I'm not. Good parenting is proactive. Whoopings are reactive and emotional.


Whooping is not a barometer of emotion; the point is to correct the behavoir...which is the textbook definition of "discipline".

BTW, behavior is physical, so "physical discipline" isn't an oxymoron.

Also, nobody said "nobody her has been beat just once". What I said was one has to be whooped once to remember it,
as if to say "remember why they were 'beat'".

I can't speak for anybody else here, but I remember every whooping I ever got and why I got it. That's my point.
I had good parents, though.
Whooping is definitely a barometer of emotion. It's a reaction and a blunt tool. Behavior is definitely psychological, not physical. Physical is something like grabbing your kid before they run out into the street. Kids generally think about the things they do and act out for certain reasons. Whoopings point to a lack of understanding of why your kid does what they do and how to communicate in nonviolent ways to modify their behavior.

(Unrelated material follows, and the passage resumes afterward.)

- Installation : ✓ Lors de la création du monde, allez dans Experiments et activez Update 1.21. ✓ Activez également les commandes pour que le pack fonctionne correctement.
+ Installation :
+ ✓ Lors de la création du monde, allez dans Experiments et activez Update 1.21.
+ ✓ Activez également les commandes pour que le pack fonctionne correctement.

And you literally said "Some parents don't have to do [whoopings] more than once". :stopitslime:

Again just because you can remember every whooping doesn't mean they were justified. That doesn't make any sense. So are you saying the only whoopings that are over the top are ones where a kid is beat to memory loss :wtf:

All the studies and evidence point to whoopings having negative long term outcomes for kids. At this point if you still choose to beat your kids you're a dikkhead. I give our parents a pass because information wasn't as readily available. Now there is no excuse. In the adult world you can't solve your problems with violence. There are other means of punishment that are pretty effective. It's no different with kids.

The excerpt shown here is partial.